The formula that describes time dilation due to relative motion is derived from the principles of special relativity. It relates the proper time (τ) experienced by an object in its own reference frame to the time (t) measured by an observer in a different reference frame. The formula is known as the time dilation equation:
τ = γt
In this equation, γ (gamma) represents the Lorentz factor, which depends on the relative velocity (v) between the two frames of reference. The Lorentz factor is given by:
γ = 1 / √(1 - (v^2/c^2))
Here, c is the speed of light in a vacuum, which is approximately 299,792,458 meters per second.
When the relative velocity (v) is small compared to the speed of light (c), the Lorentz factor approaches 1, and there is negligible time dilation.

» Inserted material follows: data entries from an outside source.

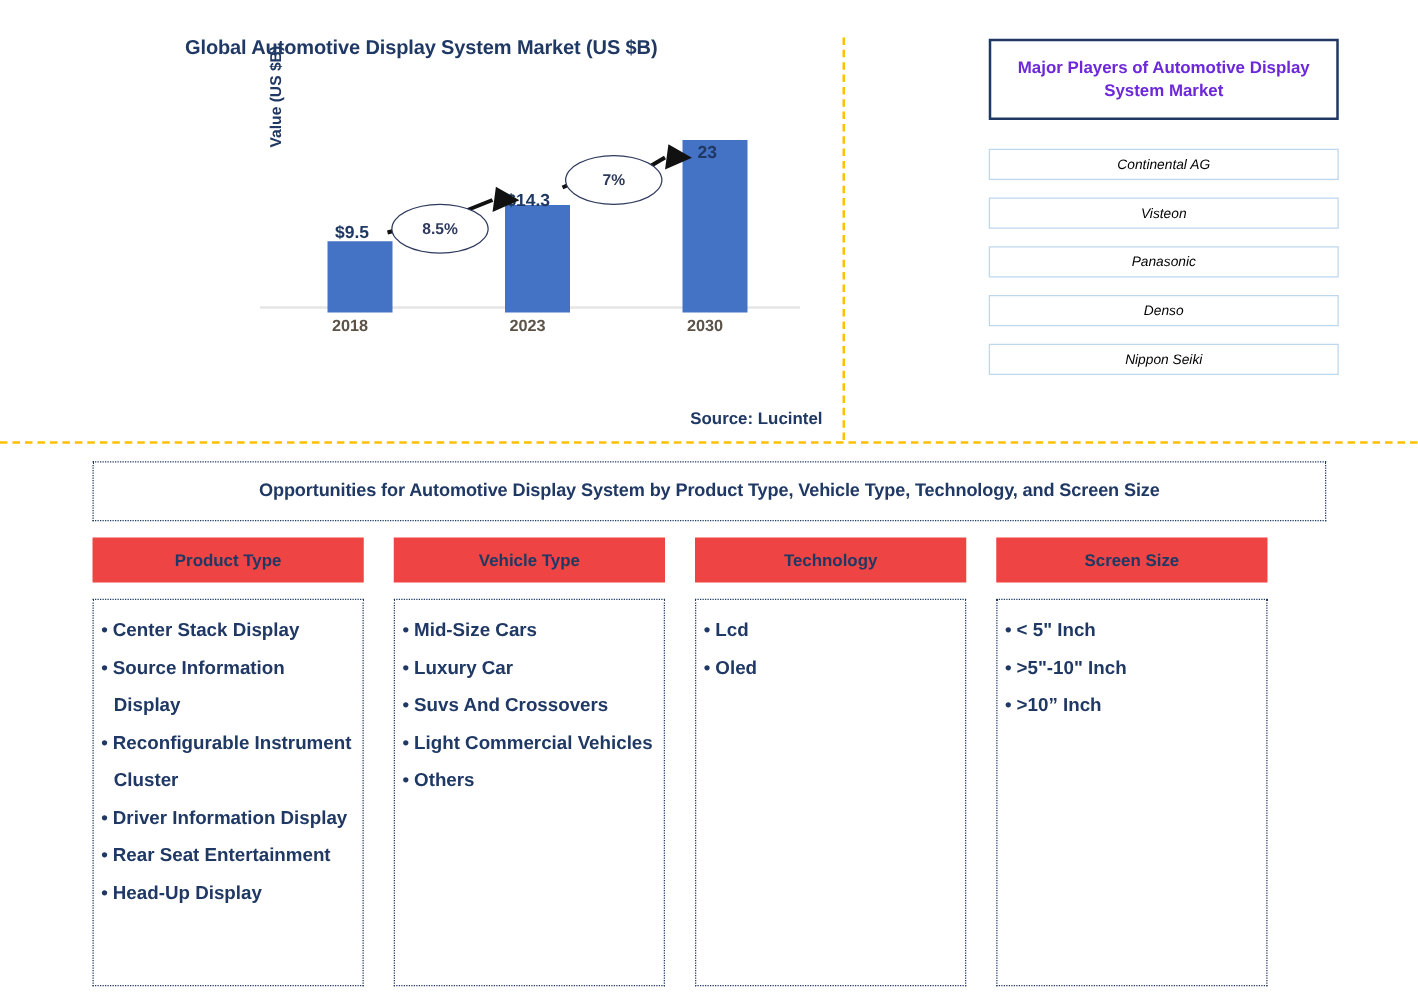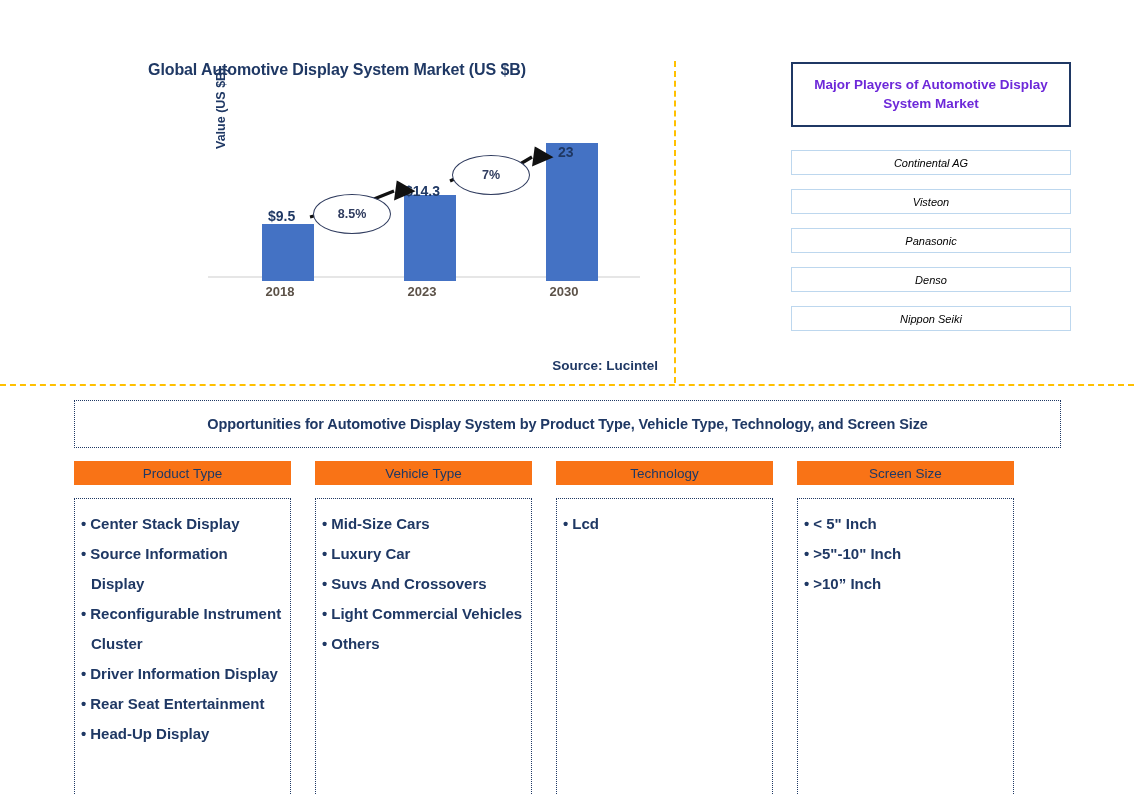"Global Automotive Display System Market" .page { margin-top: 31px -> none }
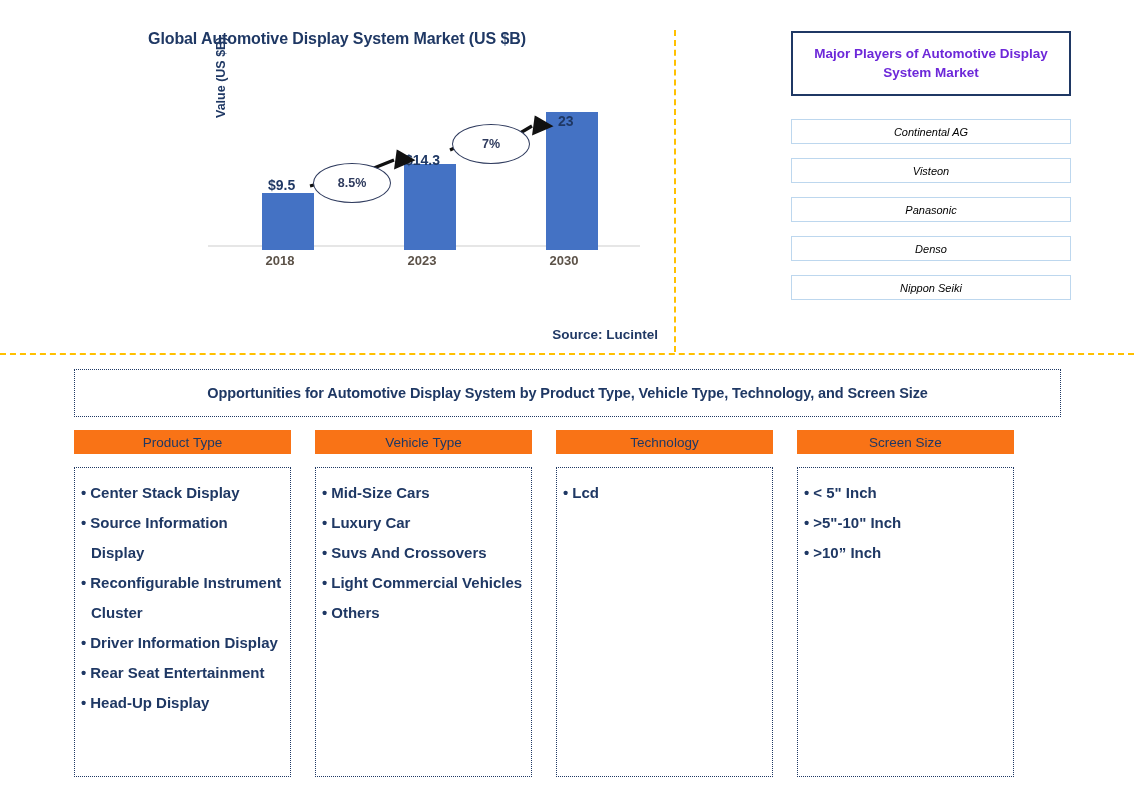"Product Type" .col-header { background: #f97316 -> #ef4444; font-weight: normal -> bold; height: 24px -> 36px }
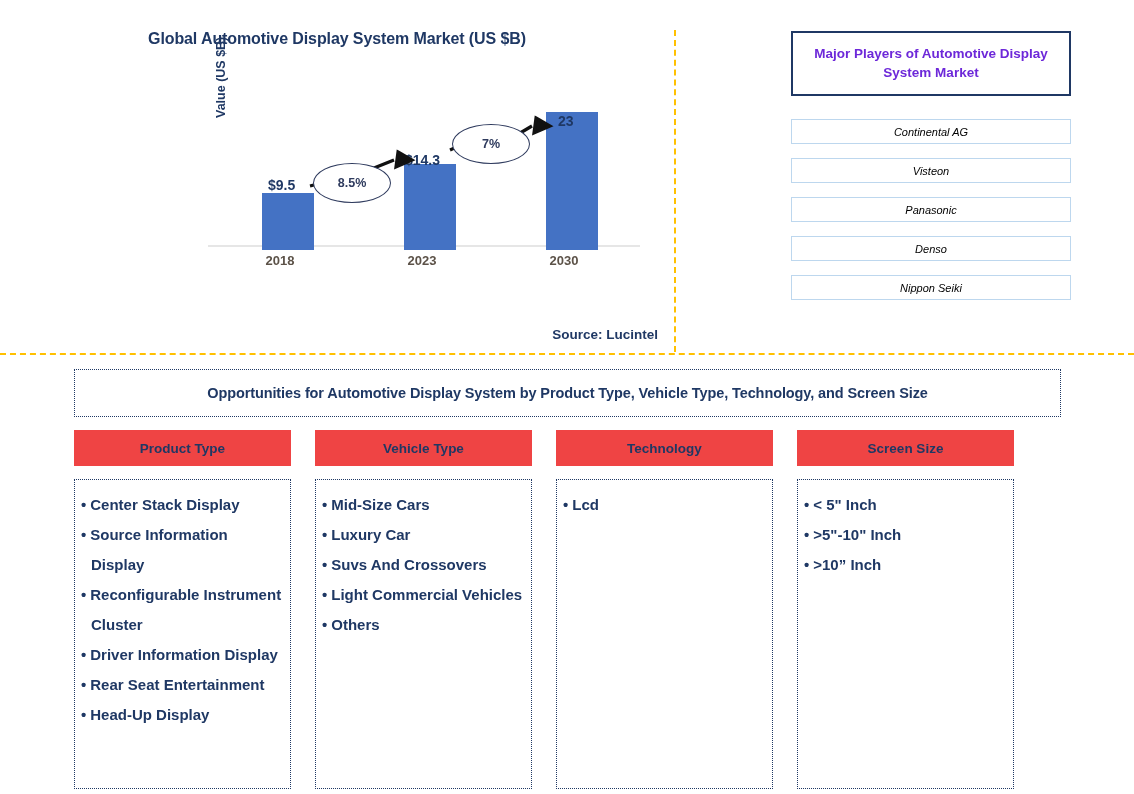"• Oled" li { html: none -> <li><span>•</span><span>Oled</span></li> }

However, as the relative velocity increases, the Lorentz factor becomes larger, and time dilation becomes more significant. This effect becomes most pronounced as the relative velocity approaches the speed of light.

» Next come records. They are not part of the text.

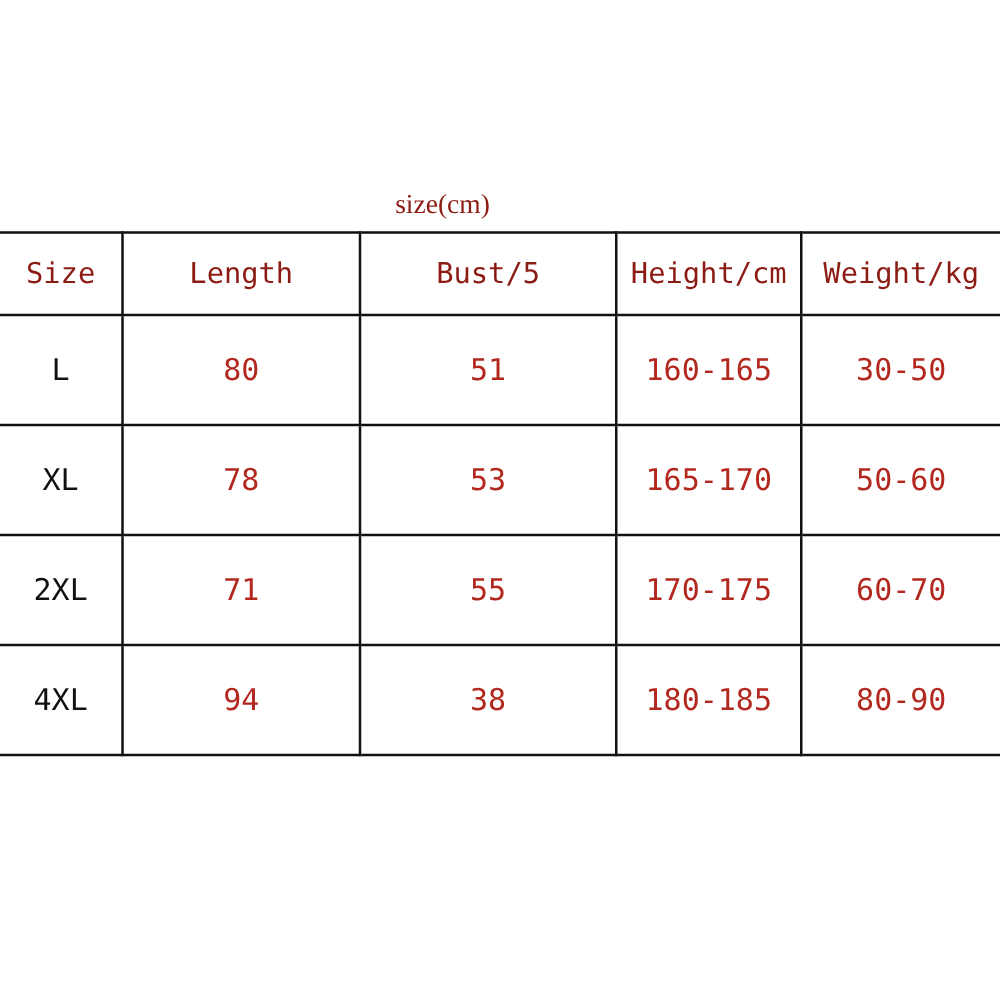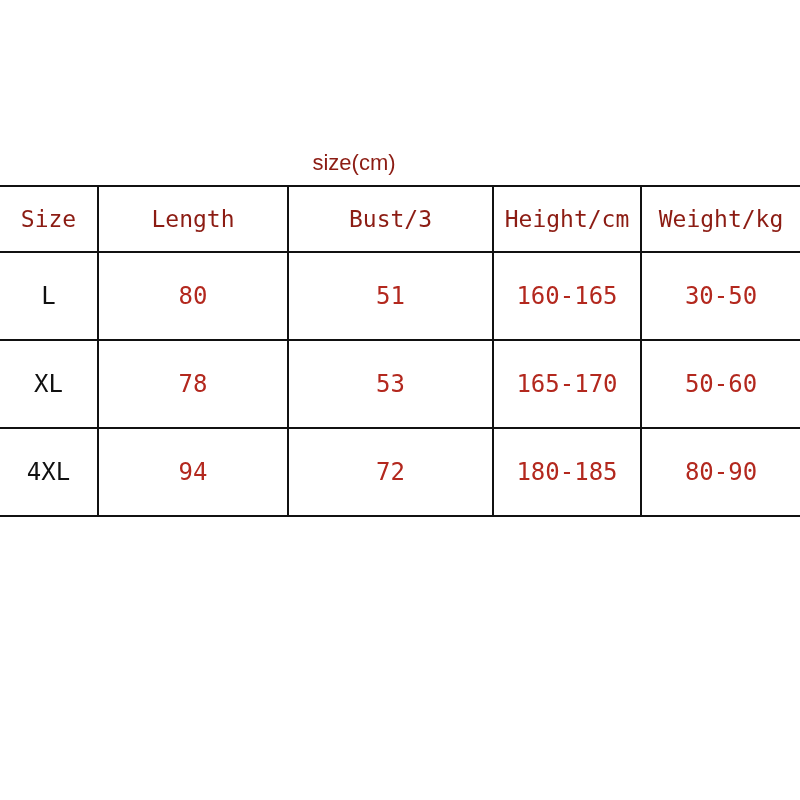"size(cm)" .title { font-family: Liberation Sans, sans-serif -> Liberation Serif, serif }
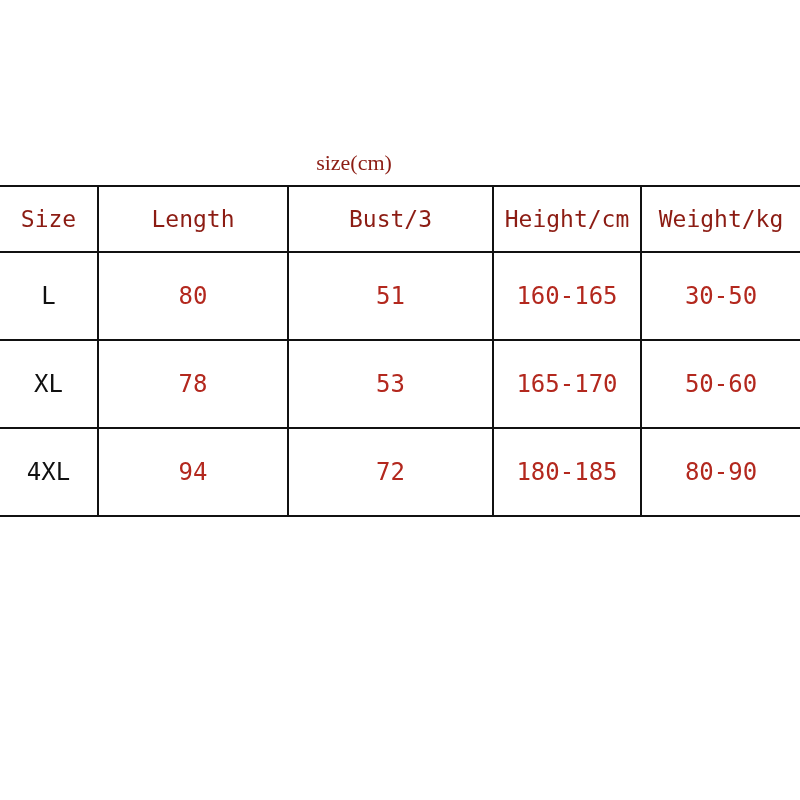"Bust/3" th { text: Bust/3 -> Bust/5 }
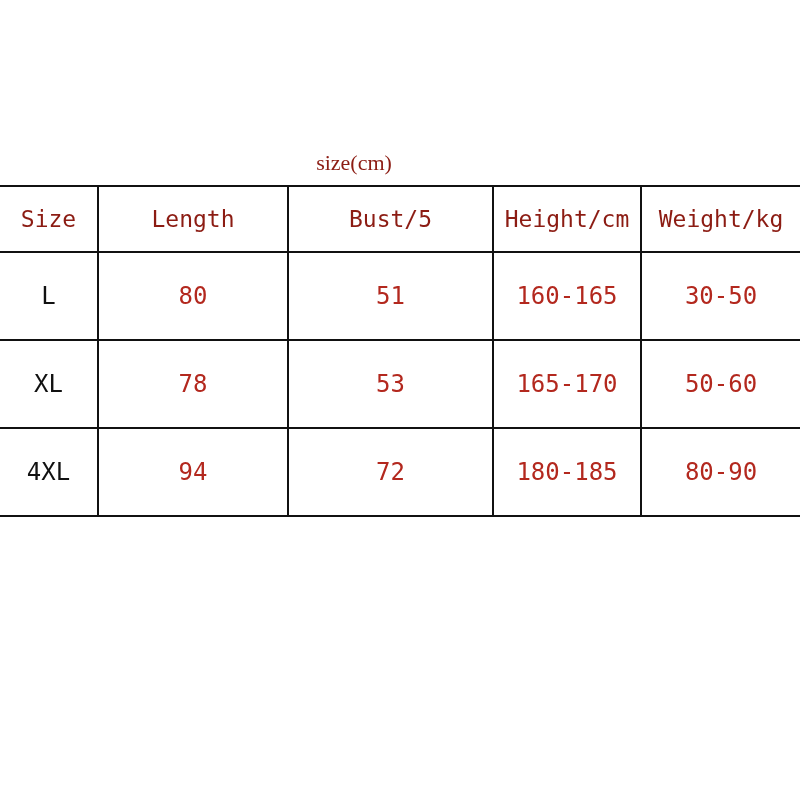"2XL" tr { html: none -> <tr> <td>2XL</td> <td>71</td> <td>55</td> <td>170-175</td> <td>60-70</td> </tr> }
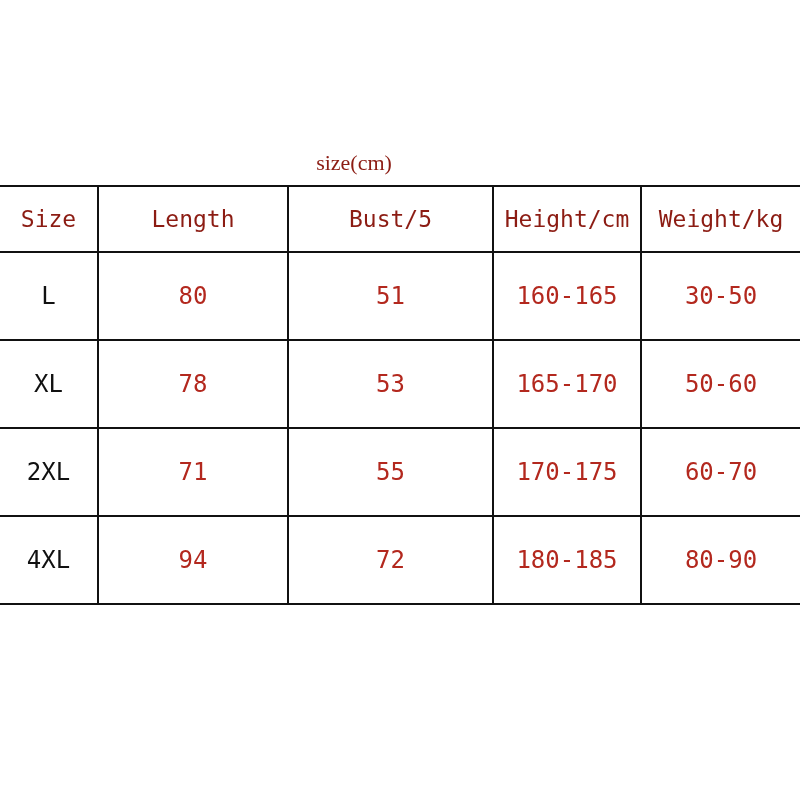"72" td { text: 72 -> 38 }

It's important to note that the time dilation equation describes the time experienced by an object in its own reference frame (proper time) compared to the time measured by an observer in a different reference frame. The equation accounts for the fact that the passage of time is not absolute but depends on the relative motion between observers.
For time dilation due to gravitational fields in the framework of general relativity, the equations become more complex and involve the gravitational potential and the curvature of space-time. The specific form of the equations depends on the specific gravitational field being considered.